3120A Phenolic Acridine Orange Stain
3121A Decolorizer w/ Methylene Blue .5% HCl in reagent alcohol w/ methylene blue

Specimen Collection
Organisms being stained by an acid fast method are usually taken from a solid or liquid medium on (in) which they have been cultured from their original source (e.g. wounds, throat, swabs, sputum, etc.). An aqueous suspension is made, in the case of the solid medium, by taking a small amount of the material and suspending it in a drop of distilled water on a microscope slide. Care should be taken not to make the smear to thick. In the case of a liquid medium, a drop is used directly from the culture container. However, due to the solids from the medium, this method is not always satisfactory. The suspension made by either method is air dried, then “fixed” by passing rapidly through a Bunsen burner flame two or three times. Allow the smear to cool before staining.
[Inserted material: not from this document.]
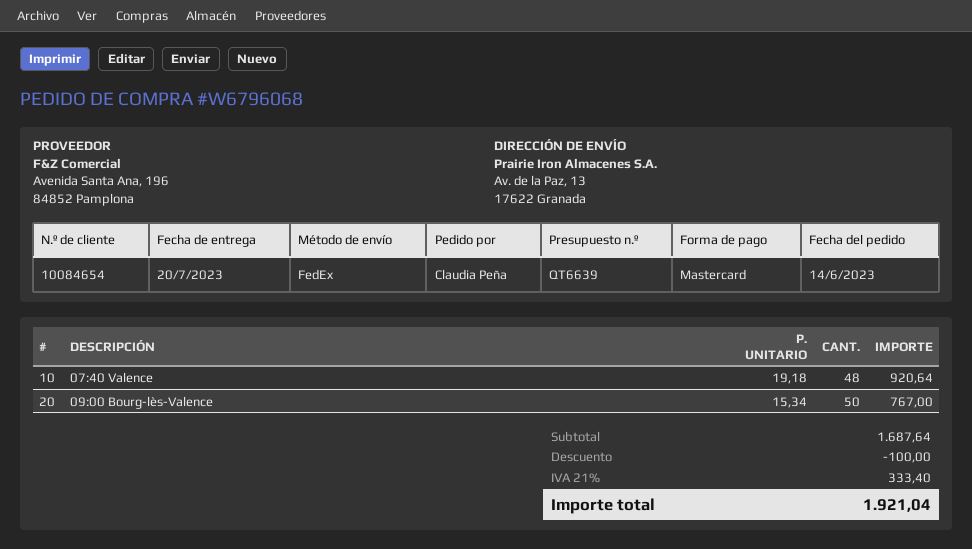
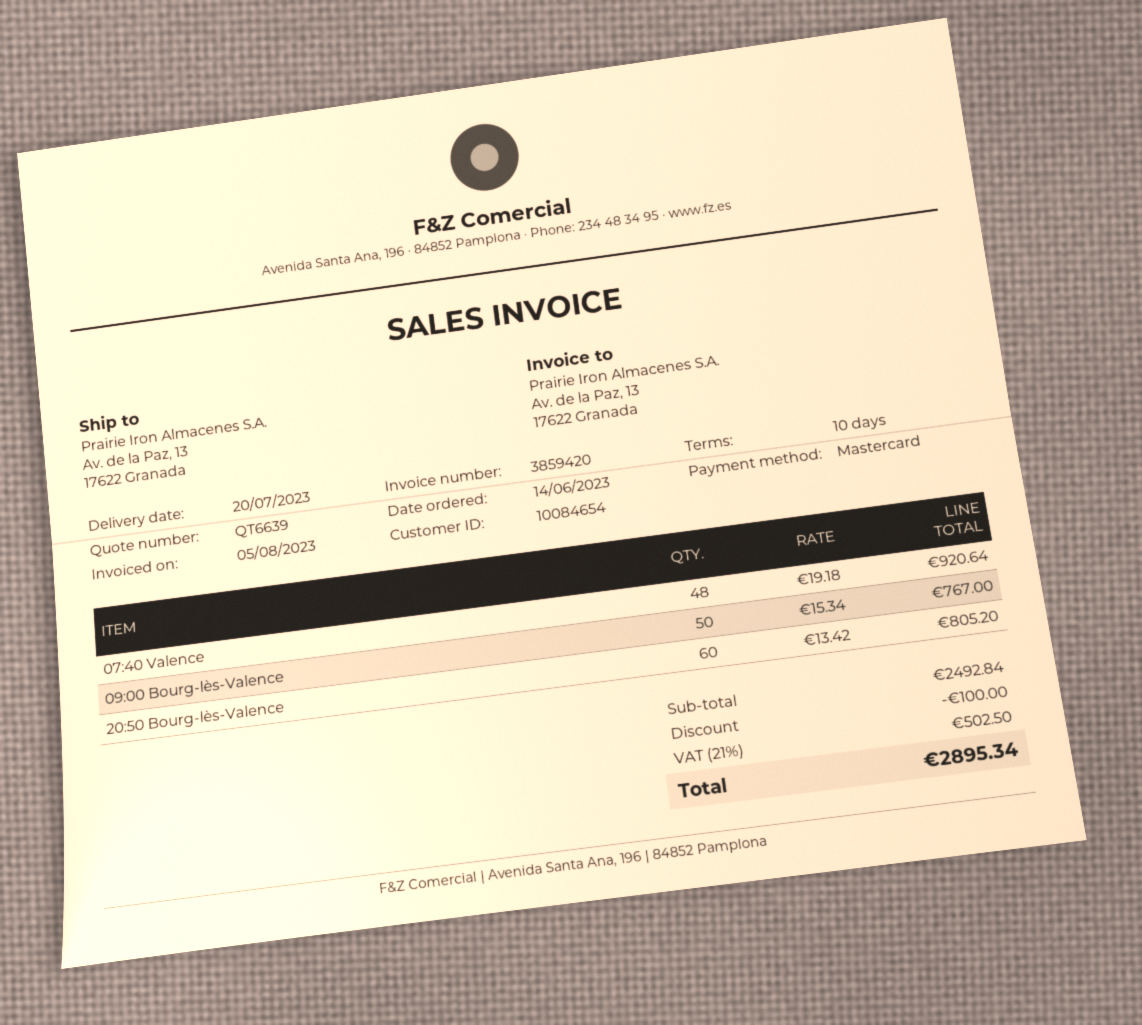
20:50 Bourg-lès-Valence: none -> 60 x 13.42 = 805.20
subtotal: 1687.64 -> 2492.84
tax: 21% = 333.40 -> 21% = 502.50
total: 1921.04 -> 2895.34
  1. Place the “fixed” smear on a staining rack and flood slide with Phenolic acridine orange for 15 minutes。
  2. Wash with distilled water.
  3. Flood slide with methylene blue decolorizer for 2 minutes.
  4. Rinse thoroughly with distilled water.
  5. Air dry. Do not blot.
  6. Examine microscopically using a fluorescent microscope (i.e. a K530 excitation filter and a BG 12 barrier filter or G-365 excitation filter and an LP 420 barrier filter). Scan using X200 and verify using X600 without immersion oil. Examine at least 30 individual fields before deciding that the specimen is negative. Refrigerate smears that can not be read immediately.

Note: Staining times may vary to suit the individual.

Sources of Error

  1. Overheating (burning) during fixation can be avoided by just touching the back of the slide to the back of the hand each time the slide has been passed though the flame.
  2. Do not stain smears which have only been air dried. Smears must also be “fixed”.
  3. Smears should not be to thick. After air drying, examine under a microscope. If there are no areas of bacteria separation, more water should be added to dilute the smear.
  4. After staining it is essential that the back surface of the slide is wiped clean.
  5. If If washing with distilled water is not done adequately, crystallization of the stain may appear on the slide.
  6. Paper strips may inhibit AFB staining with acridine orange and should not be used.